EXERCISE REQUIREMENTS
From the material beneath, pull every line with the word "LEGO".

INPUT DATA
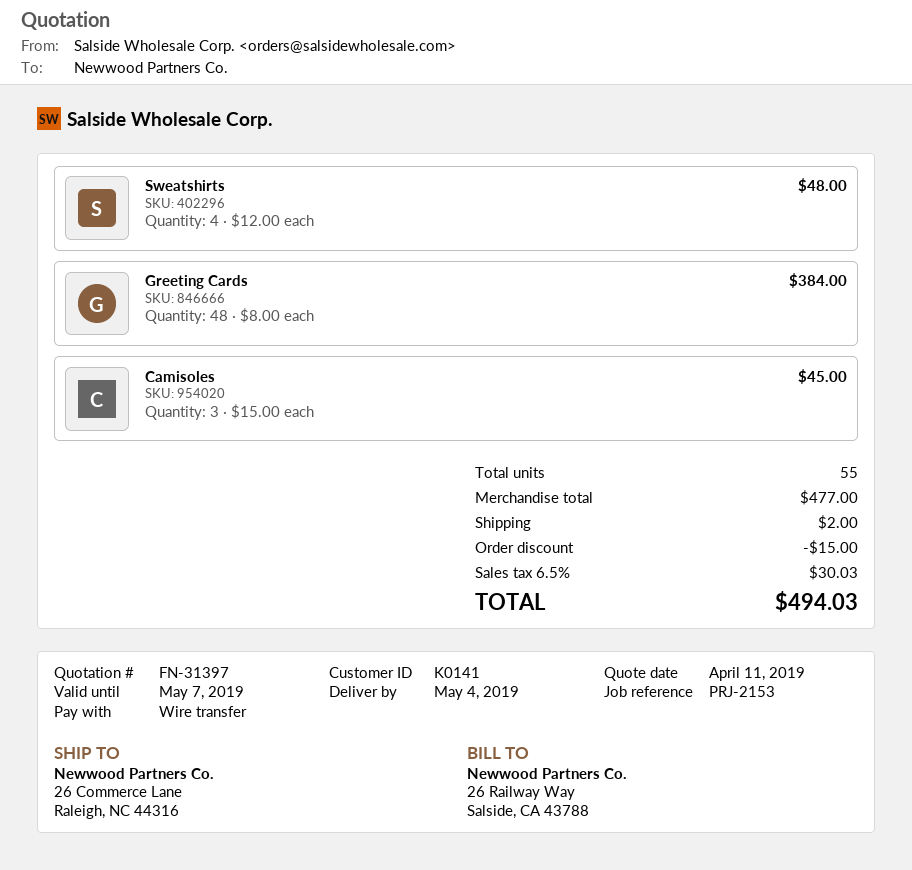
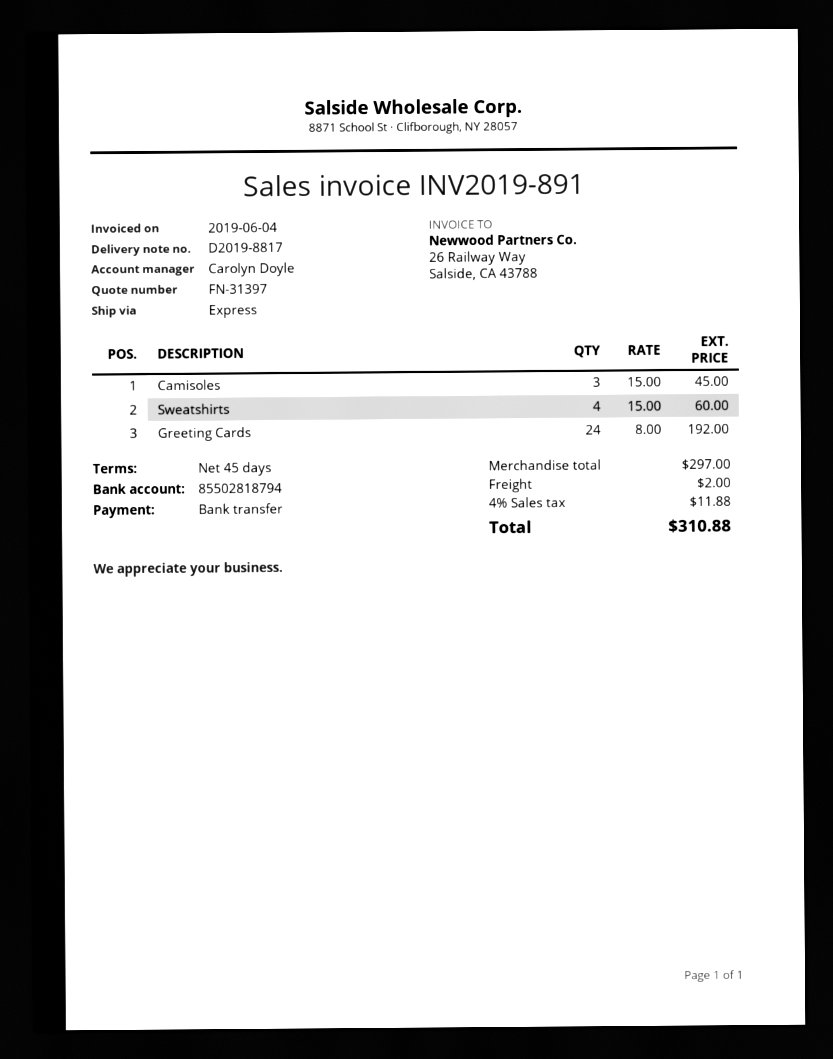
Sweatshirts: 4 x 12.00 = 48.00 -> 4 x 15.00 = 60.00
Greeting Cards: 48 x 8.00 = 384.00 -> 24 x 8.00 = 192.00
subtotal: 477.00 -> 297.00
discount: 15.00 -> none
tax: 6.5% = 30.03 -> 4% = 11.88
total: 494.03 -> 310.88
* * *
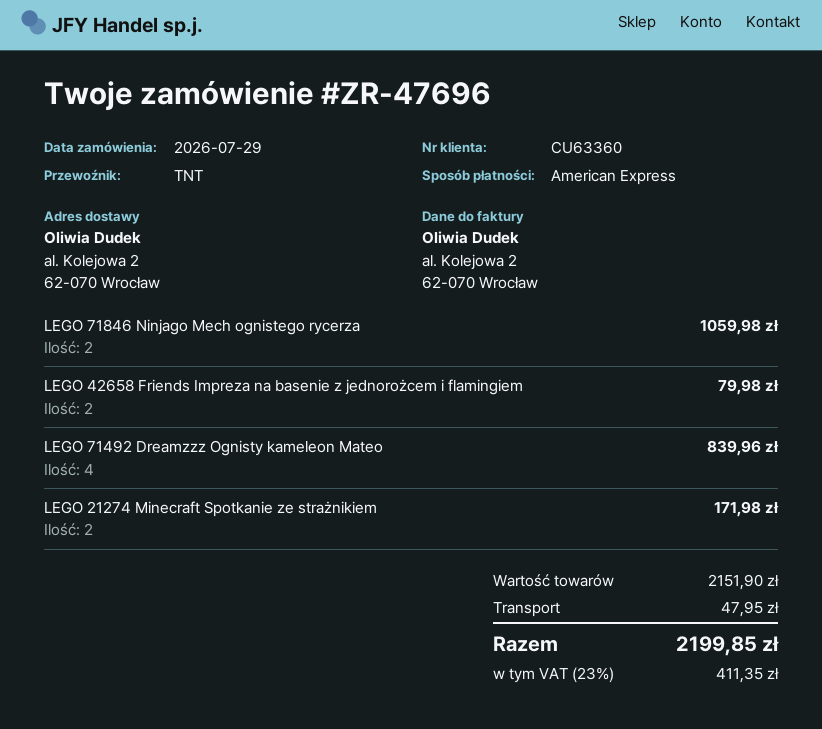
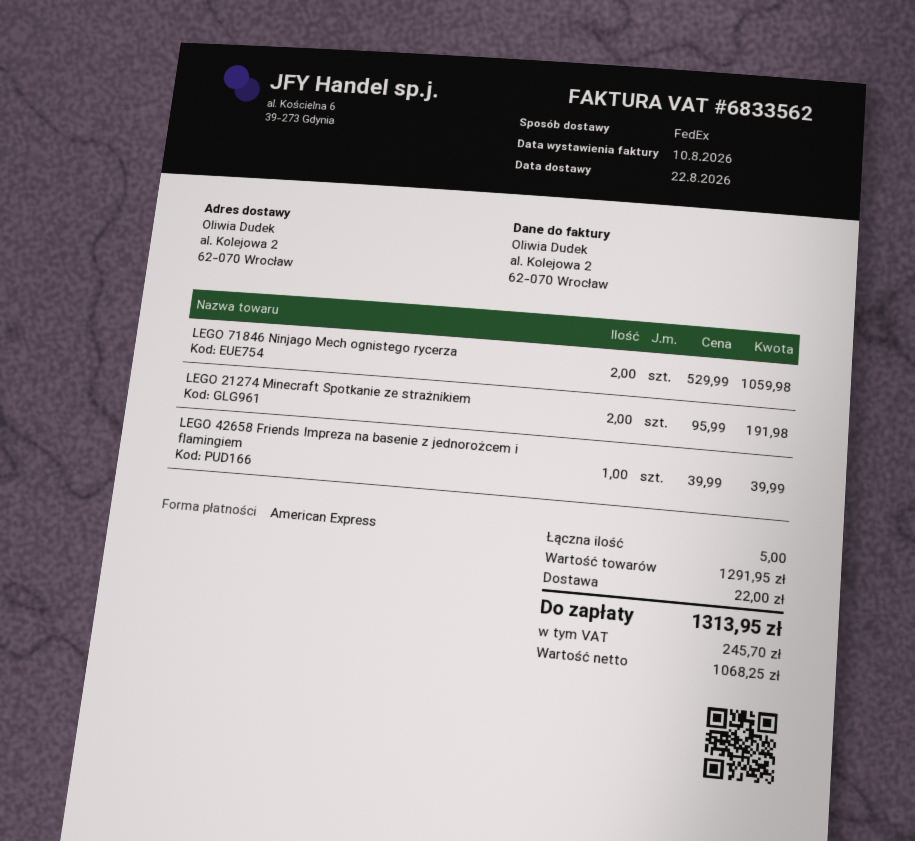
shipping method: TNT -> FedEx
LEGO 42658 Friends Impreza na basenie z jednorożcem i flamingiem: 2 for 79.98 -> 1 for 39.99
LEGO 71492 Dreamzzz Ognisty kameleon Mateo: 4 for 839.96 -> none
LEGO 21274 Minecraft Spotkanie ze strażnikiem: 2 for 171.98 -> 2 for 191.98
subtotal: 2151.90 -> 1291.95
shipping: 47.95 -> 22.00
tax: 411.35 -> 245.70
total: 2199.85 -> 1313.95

EXERCISE RESULT
LEGO 42658 Friends Impreza na basenie z jednorożcem i flamingiem: 2 for 79.98 -> 1 for 39.99
LEGO 71492 Dreamzzz Ognisty kameleon Mateo: 4 for 839.96 -> none
LEGO 21274 Minecraft Spotkanie ze strażnikiem: 2 for 171.98 -> 2 for 191.98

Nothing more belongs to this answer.